One of the things that strikes me about the dialogue about downtown is how the people with different perspectives about it seem to talk past each other. One side seems to discount anyone's fears about being downtown. The other side discounts the other's want of a vibrant, real and therefore not necessarily clean and refined downtown.
I think one of the reasons for this is how each frames downtown. What context they put the oldest part of Olympia into.
1. For people who fear downtown, their context is literally other places they could go to buy things. The newish commercial westside. Lacey. Commercial area of Tumwater or Hawks Prairie. These areas also have bookstores, movie theaters and restaurants. They're convenient because there is ample free parking and people know what they're getting.
Downtown on the other hand is inconvenient and vibrant to the point of unknowing. You can't know what to expect, so you choose a more convenient option. There are plenty of places to go that aren't downtown, so they just go there.
And, when it comes time to think about downtown at all, the easiest thing to go to are the reasons not to go there at all.
2. For people who love downtown, they also think about it in context of the extreme local options. But, they also think about it in terms of the regional. Seattle and Portland are two remarkably great cities. And, are a lot of which Olympia strives to be, but on a more local scale. Downtown Olympia (and its nearby west and east side institutions) define Olympia for folks who like downtown. Olympia is the quirky little artsy city because we have what we have downtown. This is true even though the combined acreage of downtown and nearby neighborhoods is a small fraction of the North Thurston urban area.
These people are literally seeing different places.
When we lived in Olympia downtown was all there was! As most towns ands cities fight to regain a viable downtown Olympia's is beautiful.As they say it is the water
We moved to Olympia ins 1975 in part because of downtown.

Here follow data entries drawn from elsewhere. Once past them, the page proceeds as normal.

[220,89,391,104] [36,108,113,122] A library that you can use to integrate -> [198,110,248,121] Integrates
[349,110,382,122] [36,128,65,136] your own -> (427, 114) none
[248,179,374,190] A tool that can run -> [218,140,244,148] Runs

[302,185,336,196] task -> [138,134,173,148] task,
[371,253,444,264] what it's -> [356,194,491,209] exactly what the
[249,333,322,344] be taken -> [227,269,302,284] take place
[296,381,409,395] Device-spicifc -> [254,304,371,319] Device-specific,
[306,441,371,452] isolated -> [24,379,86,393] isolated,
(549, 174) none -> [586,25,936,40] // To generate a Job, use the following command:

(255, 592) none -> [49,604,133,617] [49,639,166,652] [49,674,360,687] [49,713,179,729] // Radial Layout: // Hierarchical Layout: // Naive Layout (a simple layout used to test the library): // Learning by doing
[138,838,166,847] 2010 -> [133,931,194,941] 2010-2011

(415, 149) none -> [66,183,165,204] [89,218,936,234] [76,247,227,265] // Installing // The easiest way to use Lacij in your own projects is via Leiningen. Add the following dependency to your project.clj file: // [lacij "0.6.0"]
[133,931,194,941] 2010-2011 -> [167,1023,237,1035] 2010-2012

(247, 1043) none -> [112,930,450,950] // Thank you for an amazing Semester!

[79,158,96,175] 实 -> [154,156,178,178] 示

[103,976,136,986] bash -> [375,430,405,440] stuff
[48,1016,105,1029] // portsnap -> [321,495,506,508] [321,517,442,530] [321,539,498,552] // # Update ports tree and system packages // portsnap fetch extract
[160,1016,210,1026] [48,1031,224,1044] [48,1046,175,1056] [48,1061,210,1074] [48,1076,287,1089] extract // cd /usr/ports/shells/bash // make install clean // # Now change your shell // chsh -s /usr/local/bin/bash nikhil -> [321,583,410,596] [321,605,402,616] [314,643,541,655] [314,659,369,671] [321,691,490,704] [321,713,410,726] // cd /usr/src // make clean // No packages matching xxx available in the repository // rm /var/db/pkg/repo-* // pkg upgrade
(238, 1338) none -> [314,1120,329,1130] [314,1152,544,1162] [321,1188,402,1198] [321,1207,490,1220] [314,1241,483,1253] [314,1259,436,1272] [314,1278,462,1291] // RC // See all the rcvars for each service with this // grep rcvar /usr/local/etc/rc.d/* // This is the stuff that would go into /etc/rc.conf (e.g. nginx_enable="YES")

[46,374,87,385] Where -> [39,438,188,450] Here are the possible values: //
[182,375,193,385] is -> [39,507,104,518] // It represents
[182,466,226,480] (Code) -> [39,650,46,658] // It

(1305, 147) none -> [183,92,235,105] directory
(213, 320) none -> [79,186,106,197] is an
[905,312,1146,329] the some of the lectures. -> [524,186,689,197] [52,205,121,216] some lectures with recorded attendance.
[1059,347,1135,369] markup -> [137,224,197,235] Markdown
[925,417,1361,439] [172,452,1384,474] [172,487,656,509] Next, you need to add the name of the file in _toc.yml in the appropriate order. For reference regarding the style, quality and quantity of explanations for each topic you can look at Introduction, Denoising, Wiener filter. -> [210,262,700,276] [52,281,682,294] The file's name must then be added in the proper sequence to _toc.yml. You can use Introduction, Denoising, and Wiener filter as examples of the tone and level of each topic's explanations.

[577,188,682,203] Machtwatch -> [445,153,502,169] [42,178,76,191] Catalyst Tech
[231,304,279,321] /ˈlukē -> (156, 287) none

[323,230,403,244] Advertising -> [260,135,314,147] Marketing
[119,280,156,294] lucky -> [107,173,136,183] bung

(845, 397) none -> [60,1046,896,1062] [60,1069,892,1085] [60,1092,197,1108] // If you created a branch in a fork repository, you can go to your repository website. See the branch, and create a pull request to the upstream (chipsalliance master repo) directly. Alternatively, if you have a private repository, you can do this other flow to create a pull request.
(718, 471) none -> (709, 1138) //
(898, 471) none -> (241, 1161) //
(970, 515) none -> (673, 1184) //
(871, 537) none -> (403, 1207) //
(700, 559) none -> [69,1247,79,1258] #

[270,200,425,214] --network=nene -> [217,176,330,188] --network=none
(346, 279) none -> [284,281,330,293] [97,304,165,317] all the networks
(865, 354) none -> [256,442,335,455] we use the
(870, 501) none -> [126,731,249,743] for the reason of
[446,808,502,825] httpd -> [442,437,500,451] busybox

Downtown was a key part of our living for 14 years, and now when we visit, it is a must with kids and grandkids. As they say it is the water.
If you like shopping malls they have them all over the world... even Salalah Oman so there must be something invitng about them.. We are quite sure what, however. Jack and Bridget O'Connell
Right, I love and appreciate downtown as well. I try hard to make it down there as much as I can. That said, I understand the everyday choices that people make about different parts of town.
For example, you need to buy something quickly. Say, a bike helmet before dinner time. Do you pack everyone up and head downtown? Or do you do the same and head to one of two Fred Meyers?
The reasons you'd choose one over the other build the context around which you think about downtown.